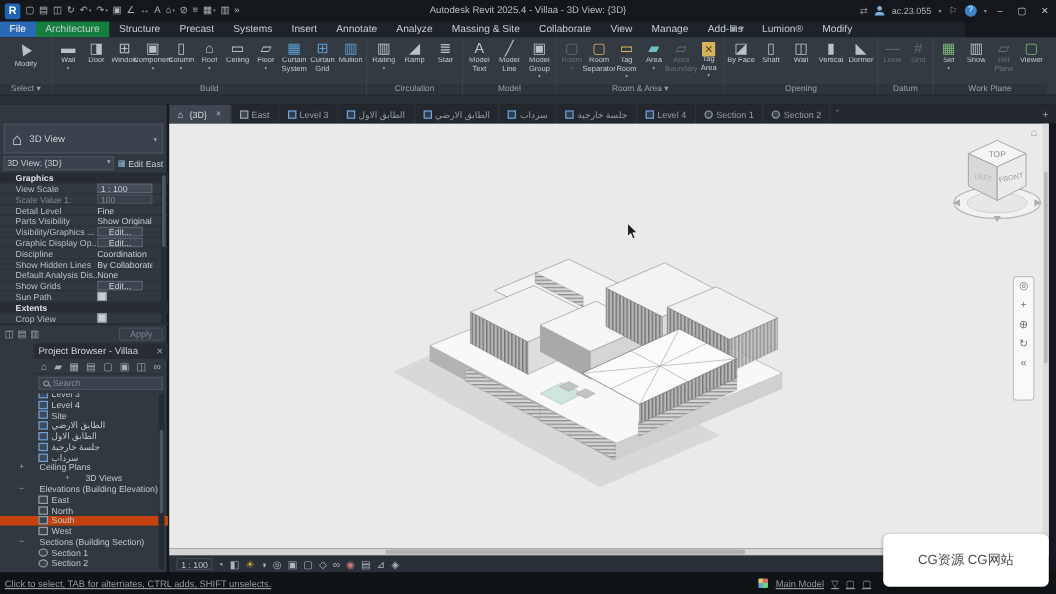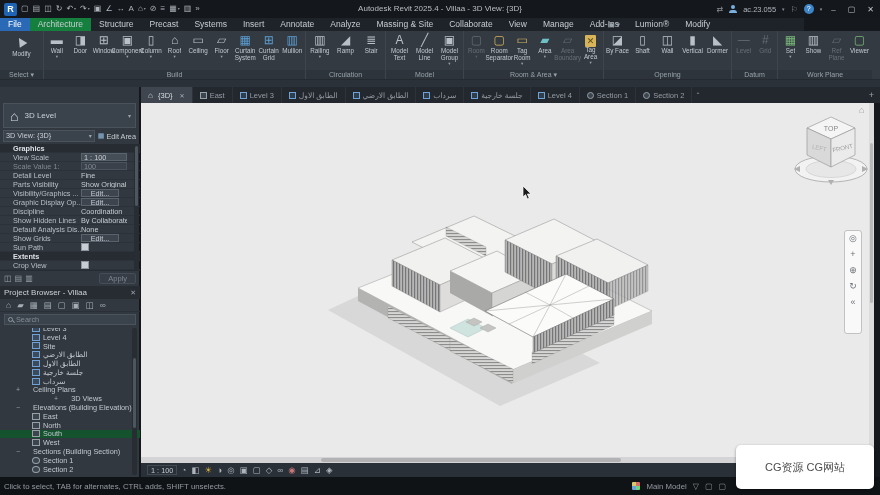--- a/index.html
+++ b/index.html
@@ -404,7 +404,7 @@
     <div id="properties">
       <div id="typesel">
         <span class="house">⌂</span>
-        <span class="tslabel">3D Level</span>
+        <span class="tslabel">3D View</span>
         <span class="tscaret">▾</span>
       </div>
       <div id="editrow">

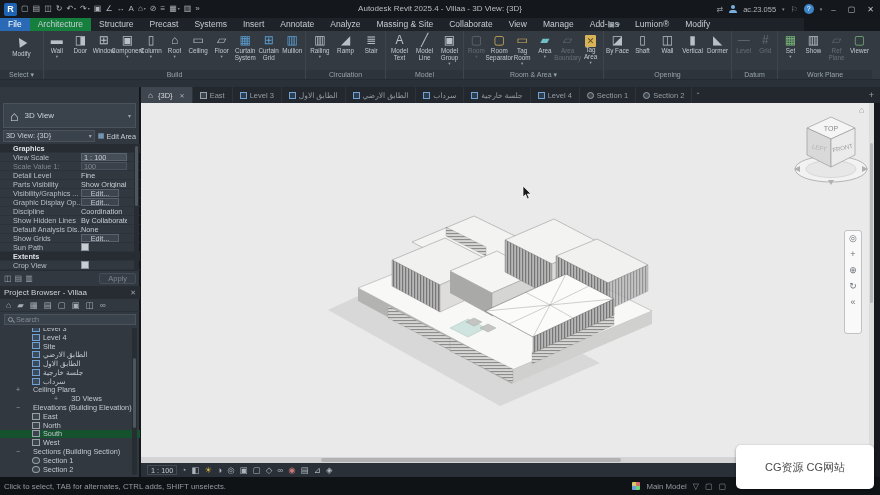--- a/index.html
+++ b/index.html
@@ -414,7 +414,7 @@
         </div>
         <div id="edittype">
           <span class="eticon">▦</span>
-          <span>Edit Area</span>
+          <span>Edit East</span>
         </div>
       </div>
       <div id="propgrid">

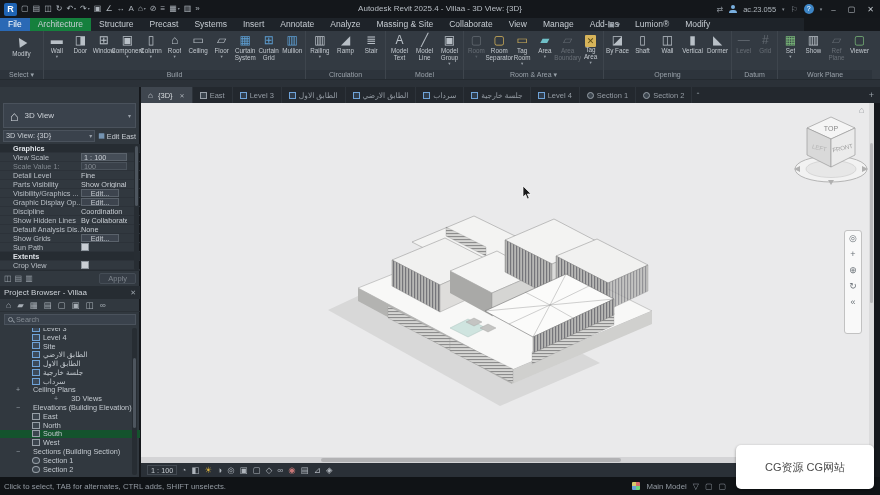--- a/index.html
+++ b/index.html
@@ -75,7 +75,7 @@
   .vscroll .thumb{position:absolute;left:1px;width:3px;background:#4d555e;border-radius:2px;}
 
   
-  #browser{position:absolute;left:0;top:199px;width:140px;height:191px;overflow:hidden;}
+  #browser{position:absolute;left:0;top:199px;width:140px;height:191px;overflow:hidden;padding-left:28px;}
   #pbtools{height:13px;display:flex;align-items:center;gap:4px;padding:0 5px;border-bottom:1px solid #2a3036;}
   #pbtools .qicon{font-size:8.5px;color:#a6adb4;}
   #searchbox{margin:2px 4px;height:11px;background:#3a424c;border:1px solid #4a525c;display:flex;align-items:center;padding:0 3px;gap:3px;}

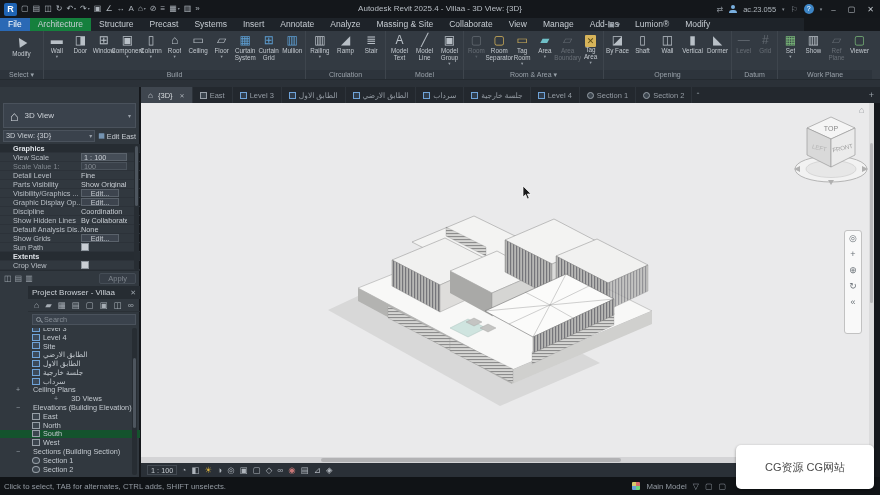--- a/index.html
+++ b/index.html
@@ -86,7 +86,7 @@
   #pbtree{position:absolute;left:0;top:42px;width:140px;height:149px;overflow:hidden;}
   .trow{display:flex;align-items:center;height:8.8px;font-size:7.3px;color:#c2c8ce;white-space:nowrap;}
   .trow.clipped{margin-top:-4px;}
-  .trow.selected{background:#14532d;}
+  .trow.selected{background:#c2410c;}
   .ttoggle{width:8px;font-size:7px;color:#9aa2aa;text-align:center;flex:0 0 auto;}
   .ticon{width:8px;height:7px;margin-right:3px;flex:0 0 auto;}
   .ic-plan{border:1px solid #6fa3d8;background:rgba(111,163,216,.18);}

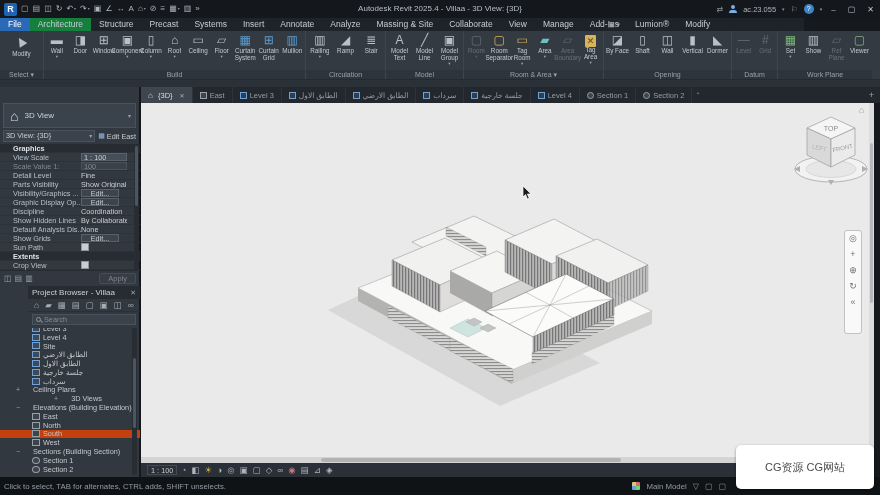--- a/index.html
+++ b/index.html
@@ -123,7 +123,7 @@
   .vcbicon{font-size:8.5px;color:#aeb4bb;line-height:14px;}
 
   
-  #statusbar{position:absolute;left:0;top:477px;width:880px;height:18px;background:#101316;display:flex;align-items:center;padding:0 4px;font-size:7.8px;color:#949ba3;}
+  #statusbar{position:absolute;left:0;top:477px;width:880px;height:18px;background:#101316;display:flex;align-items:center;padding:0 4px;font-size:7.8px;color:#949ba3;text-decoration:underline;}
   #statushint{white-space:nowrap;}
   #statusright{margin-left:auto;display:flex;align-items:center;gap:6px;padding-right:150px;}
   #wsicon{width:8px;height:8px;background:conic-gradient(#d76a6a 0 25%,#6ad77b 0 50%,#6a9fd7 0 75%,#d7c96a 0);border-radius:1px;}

━━━━━━━━━━━━━━━━━━━━

All records above must be output exactly as they stand, excluding pictures.

* _TASK RESULT_:
--- a/index.html
+++ b/index.html
@@ -404,7 +404,7 @@
     <div id="properties">
       <div id="typesel">
         <span class="house">⌂</span>
-        <span class="tslabel">3D Level</span>
+        <span class="tslabel">3D View</span>
         <span class="tscaret">▾</span>
       </div>
       <div id="editrow">

--- a/index.html
+++ b/index.html
@@ -414,7 +414,7 @@
         </div>
         <div id="edittype">
           <span class="eticon">▦</span>
-          <span>Edit Area</span>
+          <span>Edit East</span>
         </div>
       </div>
       <div id="propgrid">

--- a/index.html
+++ b/index.html
@@ -75,7 +75,7 @@
   .vscroll .thumb{position:absolute;left:1px;width:3px;background:#4d555e;border-radius:2px;}
 
   
-  #browser{position:absolute;left:0;top:199px;width:140px;height:191px;overflow:hidden;}
+  #browser{position:absolute;left:0;top:199px;width:140px;height:191px;overflow:hidden;padding-left:28px;}
   #pbtools{height:13px;display:flex;align-items:center;gap:4px;padding:0 5px;border-bottom:1px solid #2a3036;}
   #pbtools .qicon{font-size:8.5px;color:#a6adb4;}
   #searchbox{margin:2px 4px;height:11px;background:#3a424c;border:1px solid #4a525c;display:flex;align-items:center;padding:0 3px;gap:3px;}

--- a/index.html
+++ b/index.html
@@ -86,7 +86,7 @@
   #pbtree{position:absolute;left:0;top:42px;width:140px;height:149px;overflow:hidden;}
   .trow{display:flex;align-items:center;height:8.8px;font-size:7.3px;color:#c2c8ce;white-space:nowrap;}
   .trow.clipped{margin-top:-4px;}
-  .trow.selected{background:#14532d;}
+  .trow.selected{background:#c2410c;}
   .ttoggle{width:8px;font-size:7px;color:#9aa2aa;text-align:center;flex:0 0 auto;}
   .ticon{width:8px;height:7px;margin-right:3px;flex:0 0 auto;}
   .ic-plan{border:1px solid #6fa3d8;background:rgba(111,163,216,.18);}

--- a/index.html
+++ b/index.html
@@ -123,7 +123,7 @@
   .vcbicon{font-size:8.5px;color:#aeb4bb;line-height:14px;}
 
   
-  #statusbar{position:absolute;left:0;top:477px;width:880px;height:18px;background:#101316;display:flex;align-items:center;padding:0 4px;font-size:7.8px;color:#949ba3;}
+  #statusbar{position:absolute;left:0;top:477px;width:880px;height:18px;background:#101316;display:flex;align-items:center;padding:0 4px;font-size:7.8px;color:#949ba3;text-decoration:underline;}
   #statushint{white-space:nowrap;}
   #statusright{margin-left:auto;display:flex;align-items:center;gap:6px;padding-right:150px;}
   #wsicon{width:8px;height:8px;background:conic-gradient(#d76a6a 0 25%,#6ad77b 0 50%,#6a9fd7 0 75%,#d7c96a 0);border-radius:1px;}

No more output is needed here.